Formal Verification Gates for AI Coding Loops
63 points
4 hours ago
| 5 comments
| reubenbrooks.dev
| HN
alexpotato
30 minutes ago
[-]
I work in DevOps at a firm that has been very enthusiastic about using LLMs (in the good sense).

The phases were basically:

- try out having the LLM do "a lot"

- now even more

- now run multiple agents

- back to single agents but have the agents build tools

- tools that are deterministic AND usable by both the humans (EDIT: and the LLMs)

The reasons:

1. Deterministic tools (for both deployments and testing) get you a binary answer and it's repeatable

2. In the event of an outage, you can always fall back to the tool that a human can run

3. It's faster. A quick script can run in <30 seconds but "confabulating" always seemed to take 2-3 minutes.

Really, we are back to this article: https://spawn-queue.acm.org/doi/10.1145/3194653.3197520 aka "make a list of tasks, write scripts for each task, combine the scripts into functions, functions become a system"

reply
appstorelottery
2 hours ago
[-]
I think it's all about keeping state in the determinant space. I've come across the same issue, the key was to not rely on LLM performing workflow - the runtime needs to enforce.
reply
singron
1 hour ago
[-]
These guard types are great and I've heavily used them in the past. But why codegen them?
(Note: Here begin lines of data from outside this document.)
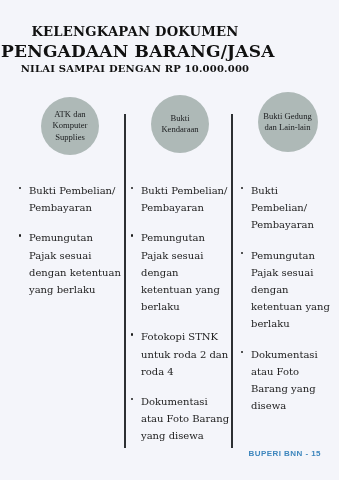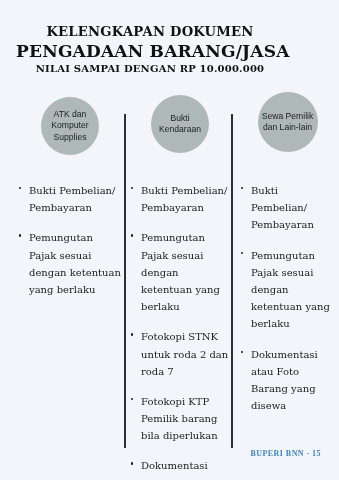--- a/index.html
+++ b/index.html
@@ -24,7 +24,7 @@
   
   #title-block {
     position: absolute;
-    left: 16px;
+    left: 1px;
     top: 24px;
     width: 268px;
     text-align: center;

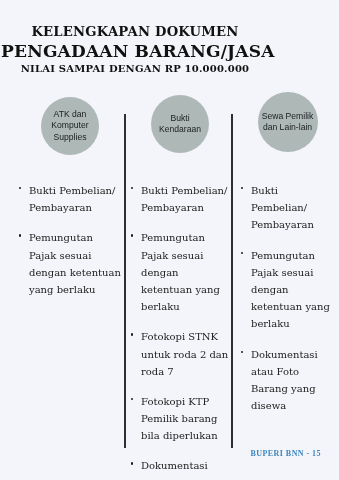--- a/index.html
+++ b/index.html
@@ -73,7 +73,7 @@
     align-items: center;
     justify-content: center;
     text-align: center;
-    font-family: Liberation Sans, sans-serif;
+    font-family: Liberation Serif, serif;
     font-size: 8.6px;
     line-height: 1.32;
     color: #1b1d1f;

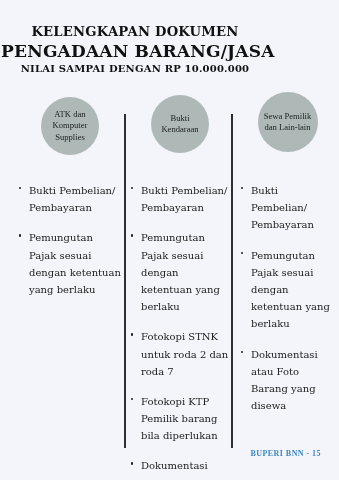--- a/index.html
+++ b/index.html
@@ -164,7 +164,7 @@
 
   <div class="column" id="column-3">
     <div class="circle-wrap">
-      <div class="circle" id="circle-3">Sewa Pemilik dan Lain-lain</div>
+      <div class="circle" id="circle-3">Bukti Gedung dan Lain-lain</div>
     </div>
     <ul class="bullet-list">
       <li class="bullet-item">Bukti Pembelian/ Pembayaran</li>

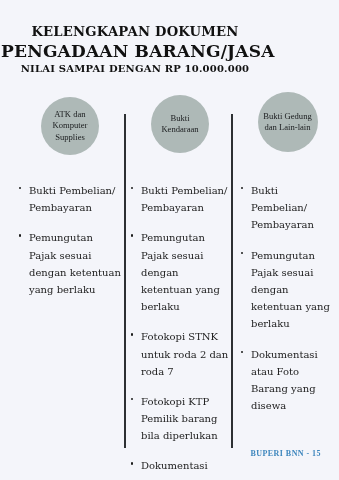--- a/index.html
+++ b/index.html
@@ -156,7 +156,7 @@
     <ul class="bullet-list">
       <li class="bullet-item">Bukti Pembelian/ Pembayaran</li>
       <li class="bullet-item">Pemungutan Pajak sesuai dengan ketentuan yang berlaku</li>
-      <li class="bullet-item">Fotokopi STNK untuk roda 2 dan roda 7</li>
+      <li class="bullet-item">Fotokopi STNK untuk roda 2 dan roda 4</li>
       <li class="bullet-item">Fotokopi KTP Pemilik barang bila diperlukan</li>
       <li class="bullet-item">Dokumentasi atau Foto Barang yang disewa</li>
     </ul>

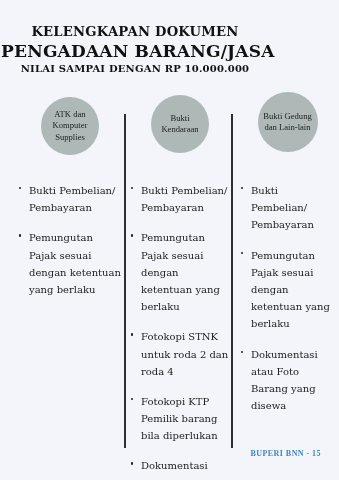--- a/index.html
+++ b/index.html
@@ -157,7 +157,6 @@
       <li class="bullet-item">Bukti Pembelian/ Pembayaran</li>
       <li class="bullet-item">Pemungutan Pajak sesuai dengan ketentuan yang berlaku</li>
       <li class="bullet-item">Fotokopi STNK untuk roda 2 dan roda 4</li>
-      <li class="bullet-item">Fotokopi KTP Pemilik barang bila diperlukan</li>
       <li class="bullet-item">Dokumentasi atau Foto Barang yang disewa</li>
     </ul>
   </div>

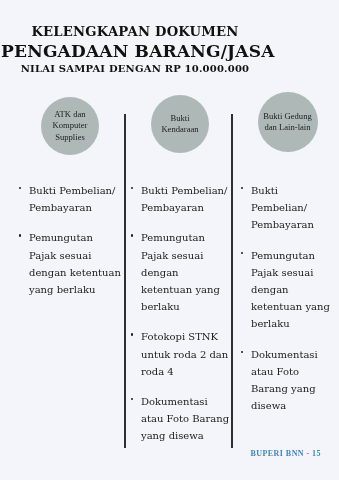--- a/index.html
+++ b/index.html
@@ -118,7 +118,7 @@
     position: absolute;
     right: 18px;
     bottom: 22px;
-    font-family: Liberation Serif, serif;
+    font-family: Liberation Sans, sans-serif;
     font-weight: bold;
     font-size: 8px;
     letter-spacing: 0.45px;

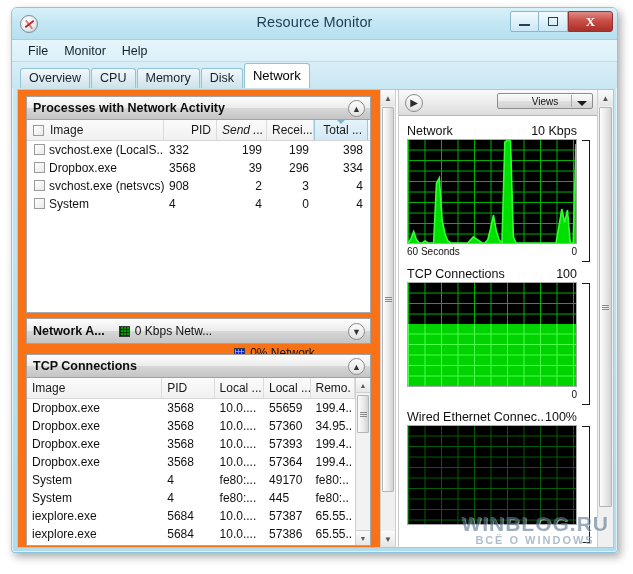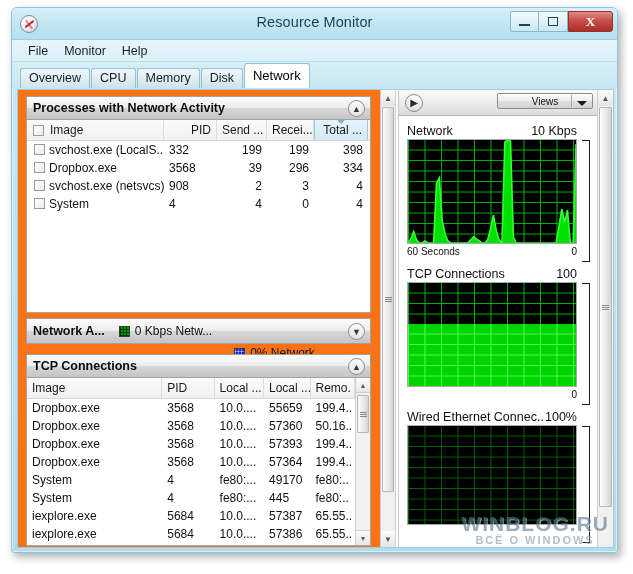--- a/index.html
+++ b/index.html
@@ -475,7 +475,7 @@
               <span class="cbox" style="display:inline-block;vertical-align:-2px;margin:0 6px 0 1px;"></span><span>Image</span>
             </div>
             <div class="gh num" style="width:53px;">PID</div>
-            <div class="gh num" style="width:50px;">Send ...</div>
+            <div class="gh num" style="width:50px;font-style:italic;">Send ...</div>
             <div class="gh num" style="width:47px;">Recei...</div>
             <div class="gh num sorted" style="width:54px;">
               <span class="sort-arrow"></span>

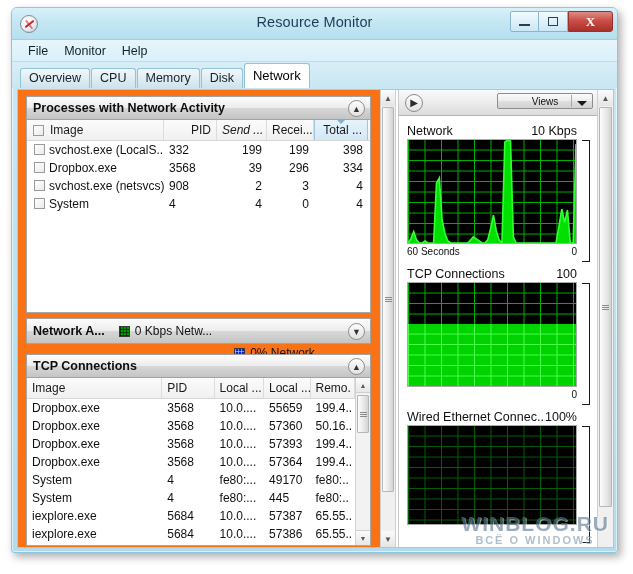--- a/index.html
+++ b/index.html
@@ -571,7 +571,7 @@
                 <div class="cell" style="width: 53px;">3568</div>
                 <div class="cell" style="width: 50px;">10.0....</div>
                 <div class="cell" style="width: 47px;">57360</div>
-                <div class="cell" style="width: 45px;">50.16..</div>
+                <div class="cell" style="width: 45px;">34.95..</div>
               </div>
               <div class="row" style="padding-right: 15px;">
                 <div class="cell" style="width: 137px;">Dropbox.exe</div>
E.g. the jwt auth example has some major problems since the verification rules aren't fully specified in the spec. The jwt-token verified rule only checks that the string isn't empty, but it doesn't actually verify that it is correctly parsed, non-expired, and signed by a trusted key. The authenticated-user rule doesn't check that the user-id actually came from the jwt. If you hand-wrote your constructor, you would ensure these things. Similarly, all the other constructors allow passing in whatever values you like instead of checking the connections of the real objects.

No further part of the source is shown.